### Recorded information

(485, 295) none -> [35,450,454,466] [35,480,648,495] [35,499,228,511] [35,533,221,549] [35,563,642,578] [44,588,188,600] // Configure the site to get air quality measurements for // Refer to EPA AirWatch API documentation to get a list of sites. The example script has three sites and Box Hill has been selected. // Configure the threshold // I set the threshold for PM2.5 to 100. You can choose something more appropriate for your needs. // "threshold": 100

---

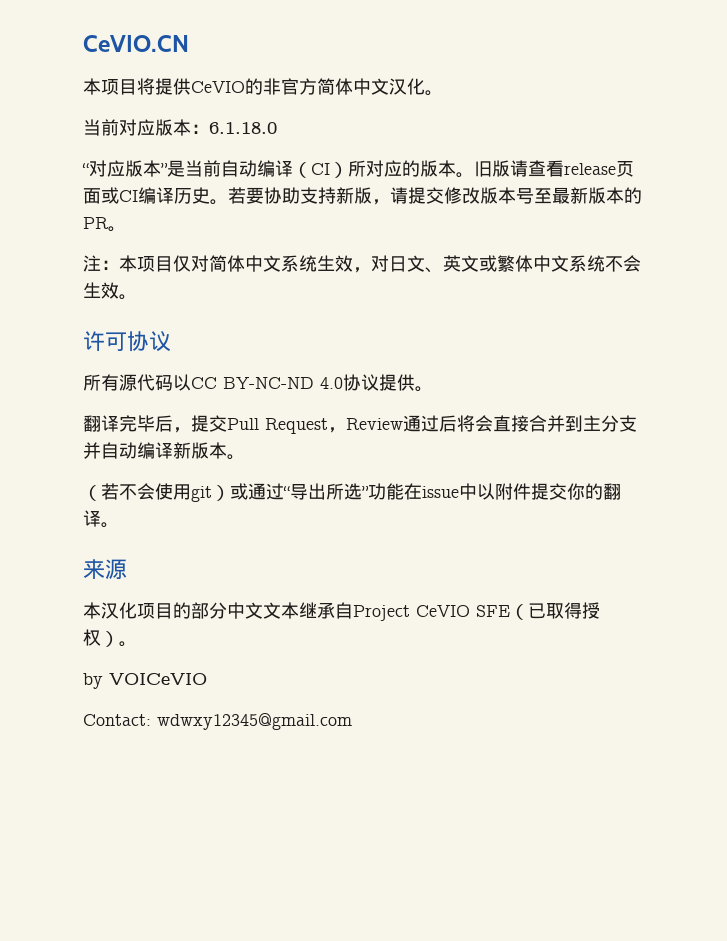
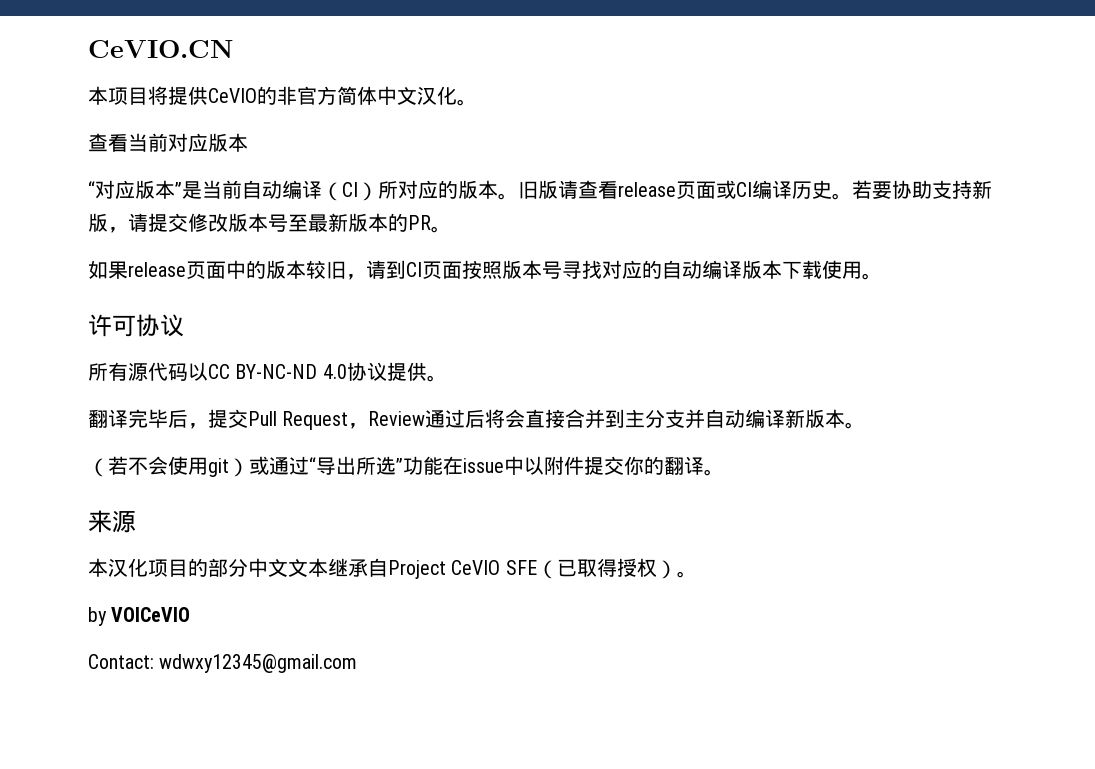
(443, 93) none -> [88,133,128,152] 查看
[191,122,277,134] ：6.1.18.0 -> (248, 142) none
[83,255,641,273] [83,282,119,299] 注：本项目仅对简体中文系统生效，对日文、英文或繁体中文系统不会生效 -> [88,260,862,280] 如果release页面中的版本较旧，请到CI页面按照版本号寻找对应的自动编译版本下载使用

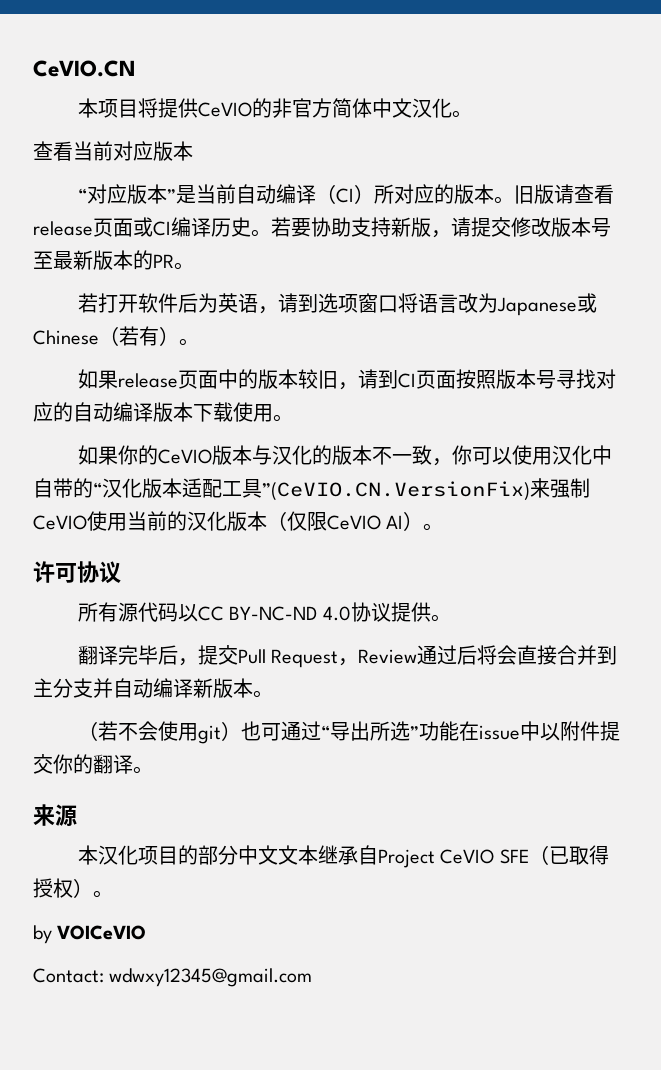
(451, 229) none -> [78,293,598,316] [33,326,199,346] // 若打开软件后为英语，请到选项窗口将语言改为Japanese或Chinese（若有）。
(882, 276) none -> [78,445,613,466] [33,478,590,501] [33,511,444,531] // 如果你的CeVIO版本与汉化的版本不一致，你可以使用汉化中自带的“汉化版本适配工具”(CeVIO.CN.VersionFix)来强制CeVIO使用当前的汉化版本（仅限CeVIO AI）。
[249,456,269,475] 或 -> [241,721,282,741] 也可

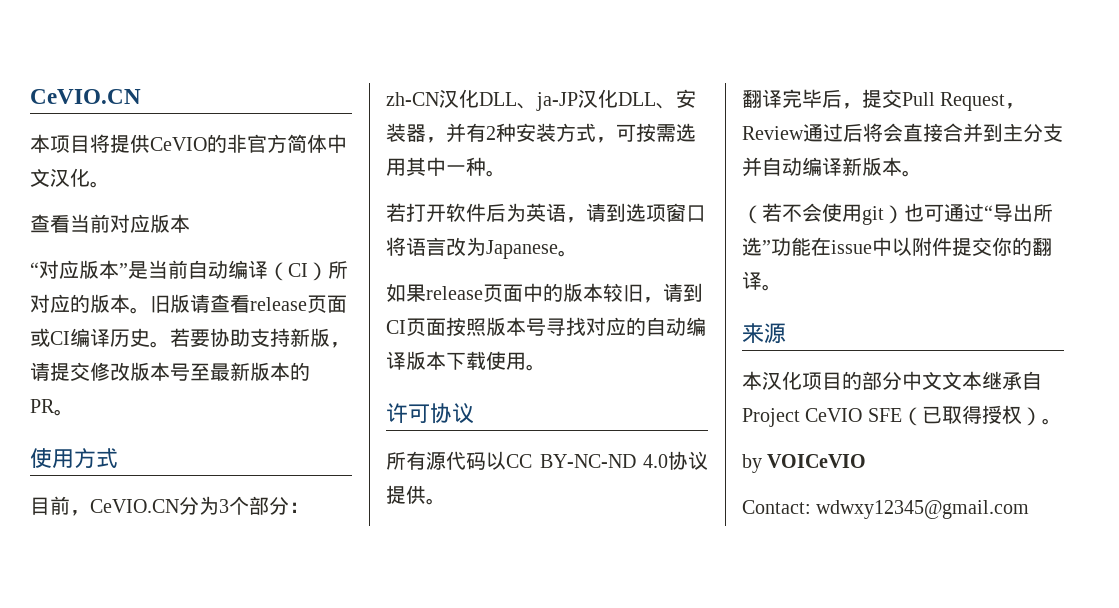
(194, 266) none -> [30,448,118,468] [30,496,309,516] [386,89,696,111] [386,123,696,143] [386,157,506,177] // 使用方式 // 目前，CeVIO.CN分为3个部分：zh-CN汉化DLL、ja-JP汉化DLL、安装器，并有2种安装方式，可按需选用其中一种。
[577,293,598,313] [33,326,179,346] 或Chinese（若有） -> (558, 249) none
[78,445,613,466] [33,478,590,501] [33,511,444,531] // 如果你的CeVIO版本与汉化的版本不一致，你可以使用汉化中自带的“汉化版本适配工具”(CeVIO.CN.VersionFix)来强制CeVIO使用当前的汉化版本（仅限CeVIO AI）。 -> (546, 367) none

==

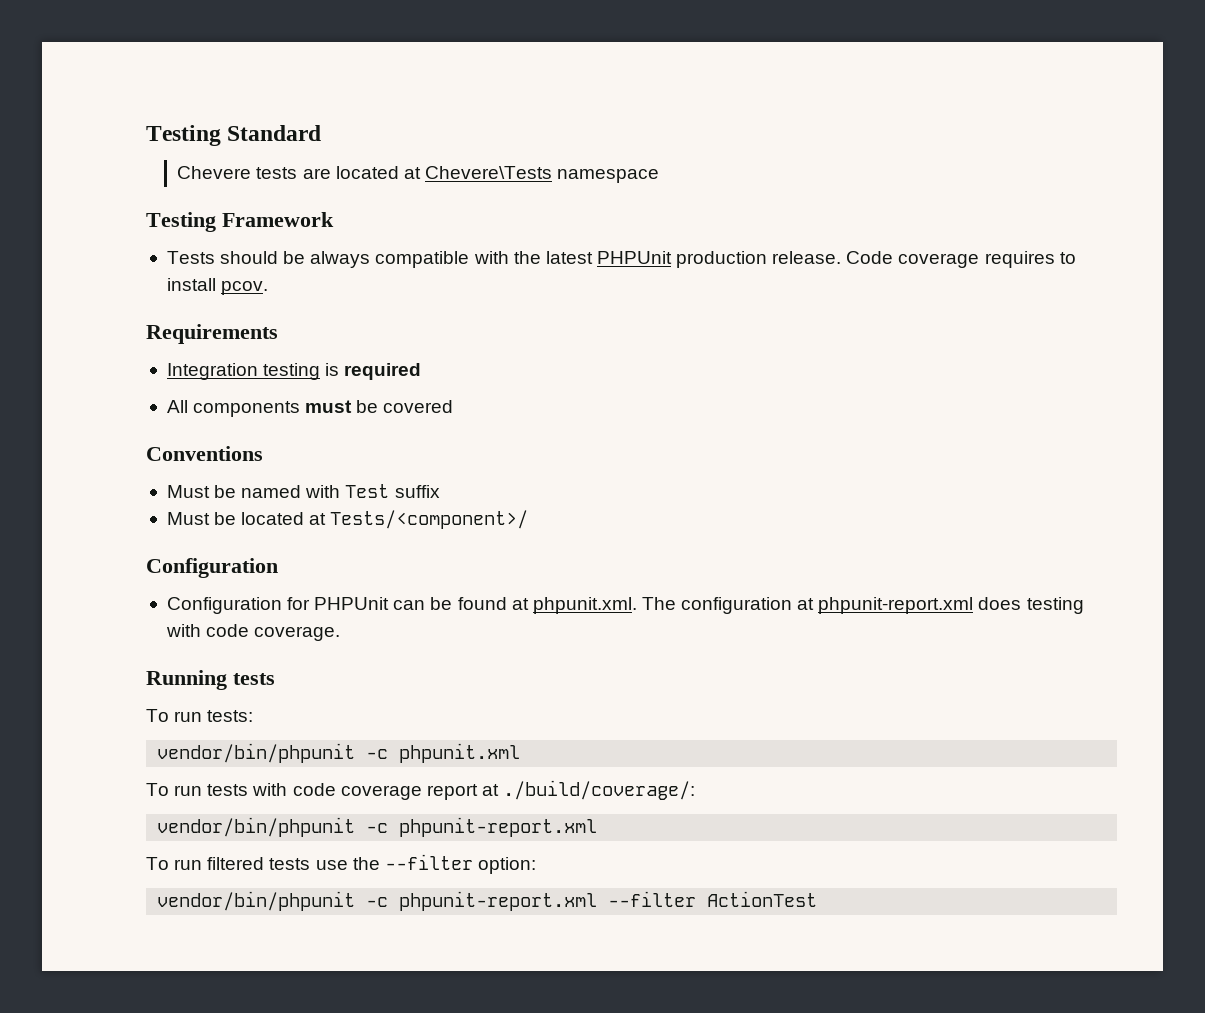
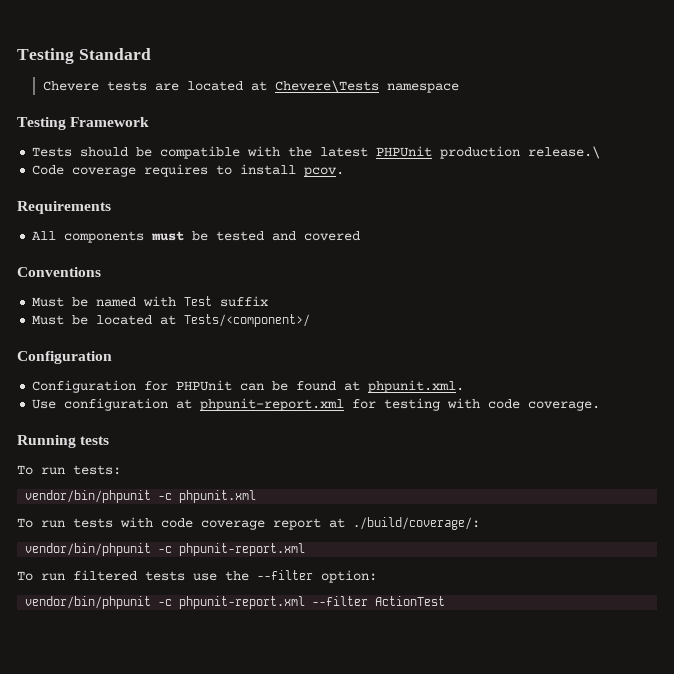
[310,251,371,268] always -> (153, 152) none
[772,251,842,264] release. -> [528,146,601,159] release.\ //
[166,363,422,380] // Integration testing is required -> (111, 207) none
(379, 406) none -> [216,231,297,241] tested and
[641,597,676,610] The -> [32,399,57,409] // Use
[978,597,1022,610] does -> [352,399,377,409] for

### Problem description
Using the data above, reproduce exactly the lines from the line that contains "(194, 266) none" through the line that contains "[577,293,598,313] [33,326,179,346] 或Chinese（若有）", including both.

### Solution
(194, 266) none -> [30,448,118,468] [30,496,309,516] [386,89,696,111] [386,123,696,143] [386,157,506,177] // 使用方式 // 目前，CeVIO.CN分为3个部分：zh-CN汉化DLL、ja-JP汉化DLL、安装器，并有2种安装方式，可按需选用其中一种。
[577,293,598,313] [33,326,179,346] 或Chinese（若有） -> (558, 249) none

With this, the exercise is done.